Cigarrillo tras cigarrillo, Emilia no despegaba ni un segundo la mirada de la ventana, esperaba con ansias que Él regresara, verlo a lo lejos con un ramo de flores en la mano y una sonrisa en el rostro, pero sabía que eso no iba a suceder; desde hacia dos semanas, nadie sabía nada de él.

La policía estaba haciendo todo lo posible, o al menos eso habían dicho, anuncios pegados, entrevistas a familiares y conocidos, inspecciones y un sinfín de cosas, pero no había ni el menor rastro de Él.

La verdad era que Emilia no podía recordar la última vez que le había visto, al menos no con claridad. Lo intentaba y a su mente sólo llegaban pequeños destellos de luz, una risa y ya; de pronto se veía a ella misma acostada en la cama y sin la presencia de alguien más.

Terminado el cigarrillo y con la lluvia aumentando en fuerza, Emilia dejó la colilla en el cenicero que Él le había obsequiado y lentamente salió de la habitación.

Se dirigió a la cocina y tomó el cuchillo que estaba encima de la mesa. El lugar apestaba a podredumbre y decenas de moscas volaban de un lado para otro, llenando con su zumbido el silencio sepulcral. La cebolla que había comenzado a picar tres días antes seguía ahí, intacta pero un poco seca y desprendiendo un olor horrible, tanto que le causaba dolor en la nariz; aún así, Emilia se dispuso a seguir con el trabajo que había dejado inconcluso, dejando caer y levantando una y otra vez el cuchillo sobre la cebolla. Las lágrimas en esta ocasión no estaban apareciendo como habitualmente lo hacían, en cambio, una sensación de angustia apareció en su pecho, y casi al mismo tiempo, un chorro de sangre salía de su dedo debido a la herida que se había hecho al escuchar que alguien tocaba el timbre.

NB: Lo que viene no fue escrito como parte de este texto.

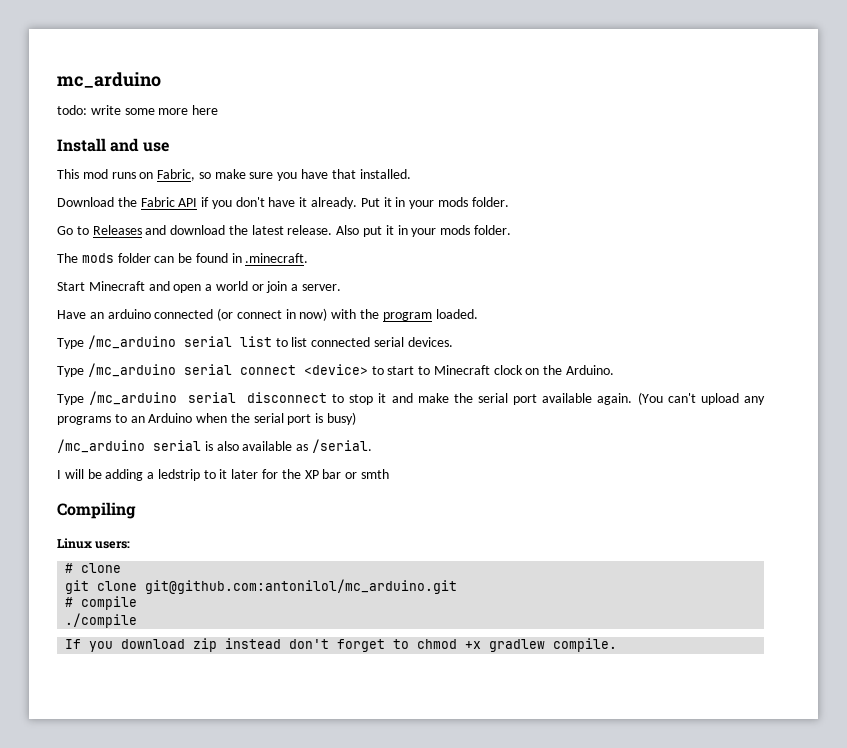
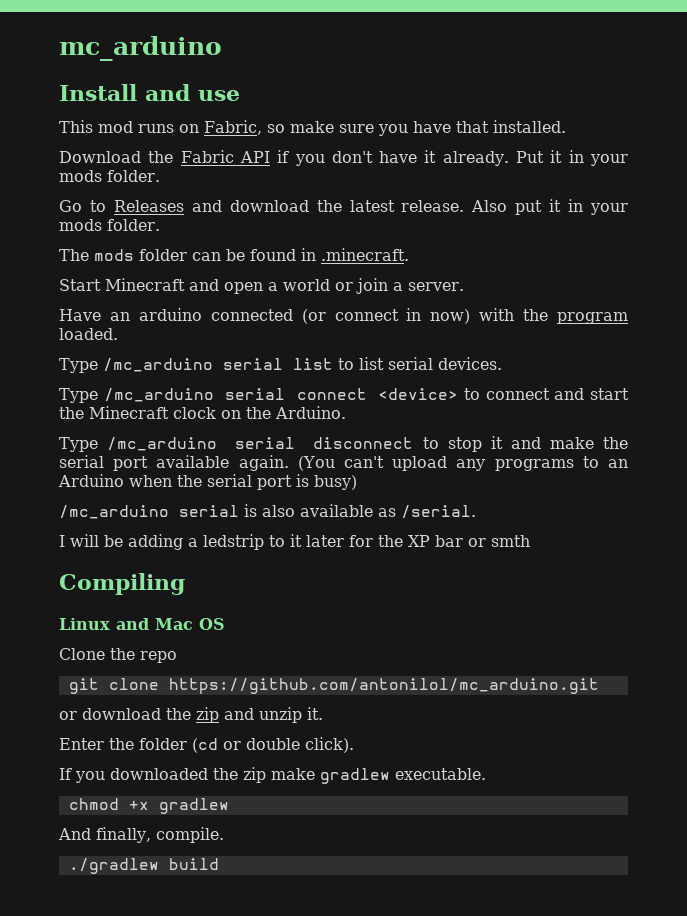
[57,105,219,115] // todo: write some more here -> (222, 48) none
[311,337,371,347] connected -> (384, 363) none
[387,366,431,375] start to -> [485,388,629,400] [59,407,84,419] connect and start the
[95,541,131,549] [65,563,122,573] [65,579,458,594] [65,596,138,610] [65,613,138,628] [65,638,410,652] users: // # clone // git clone git@github.com:antonilol/mc_arduino.git // # compile // ./compile // If you download zip instead don't forget to -> [116,618,225,630] [59,648,177,663] [68,678,599,694] [59,707,323,723] [59,737,354,753] [59,767,486,784] and Mac OS // Clone the repo // git clone https://github.com/antonilol/mc_arduino.git // or download the zip and unzip it. // Enter the folder (cd or double click). // If you downloaded the zip make gradlew executable. //
(546, 645) none -> [58,827,151,843] // And finally,
(618, 645) none -> [68,858,219,874] // ./gradlew build

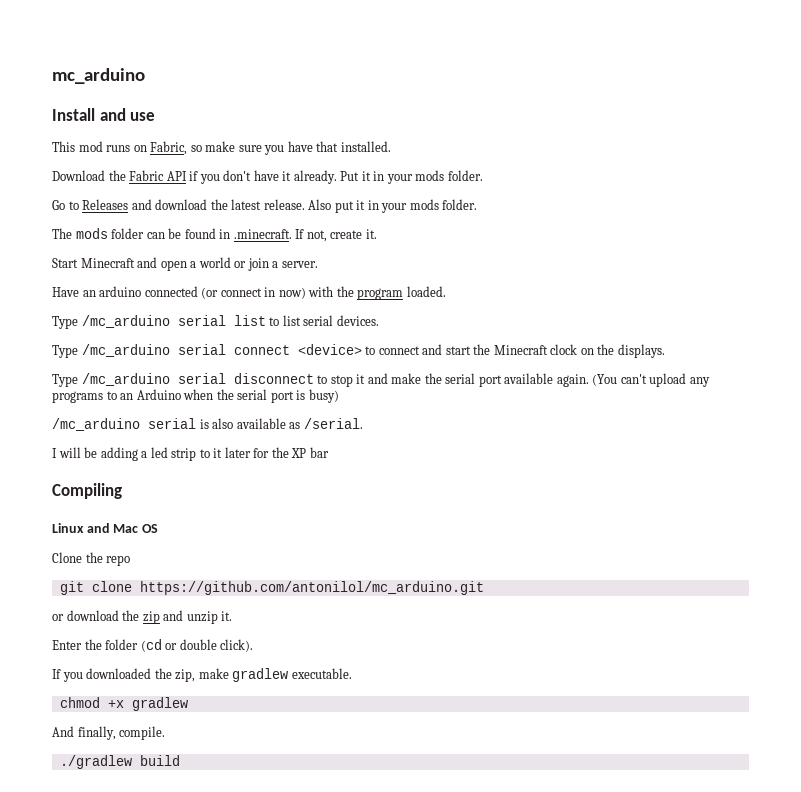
(409, 254) none -> [295,229,377,242] If not, create it.
[275,406,346,419] Arduino. -> [617,344,665,358] displays.
[203,534,264,550] ledstrip -> [150,447,197,461] led strip
[468,535,530,547] or smth -> (329, 452) none
[243,767,266,783] zip -> [175,669,196,682] zip,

Con el cabello revuelto sobre el rostro y las manos con un poco de sangre, abrió la puerta y vio ante ella un par de hombres.

Al igual que el día en que Él desapareció, Emilia no podía darse cuenta de lo que estaba sucediendo; inmóvil solamente observaba a aquellos hombres entrar a su pequeña casa, ahuyentar a las mocas y tener arcadas ante la pestilencia de la cebolla en descomposición, pero había algo más, les escuchó decir mientras le sujetaban las muñecas con esposas, mientras Emilia, con la mirada perdida sabía que vería de nuevo a su amado.

Uno de los hombres abrió la puerta de lo que parecía ser el cuarto de lavado y con cuidado abrió la lavadora de la cual también salía una fuerte pestilencia. Dentro y en partes, se encontraba el cuerpo acuchillado de Él cubierto por una sábana manchada de rojo, y al fondo, un cuchillo manchado de sangre y restos de cebolla.

Con cuidado condujeron hasta la puerta a Emilia que no ponía resistencia. Con una sonrisa en el rostro y lágrimas en sus mejillas, se alegraba de que por fin lo hubieran encontrado y llevado hasta ella, de que la búsqueda por fin hubiera terminado. Empapada por la lluvia la subieron a un automóvil de la policía mientras acordonaban la escena del crimen, y ella ya en paz, por primera vez en dos semanas pudo cerrar los ojos; lo que había estado anhelando había ocurrido y podría tenerlo de nuevo entre sus brazos. Sin duda alguna quien quiera que hubiera hecho eso, picar y cortar su cuerpo como si se tratara de una cebolla, no había sido capaz de terminar su cometido, ya que a Emilia no le importaba tener que amarlo pedazo por pedazo o con la cabeza llena de incisiones, lo que único que en ese momento importaba era que había regresado a ella, y fue en lo único que pudo pensar por largo tiempo.

Pas, pas, pas, podía escucharse con fuerza y claridad pese a que las ventanas estaban cerradas; pas, pas, pas, y si uno se acercaba, podría ver pequeños bailarines de agua zapatear contra el suelo; pas, pas, pas, un fuerte destello de luz que iluminó el cielo y todo a sus pies comenzó a ponerse en paz.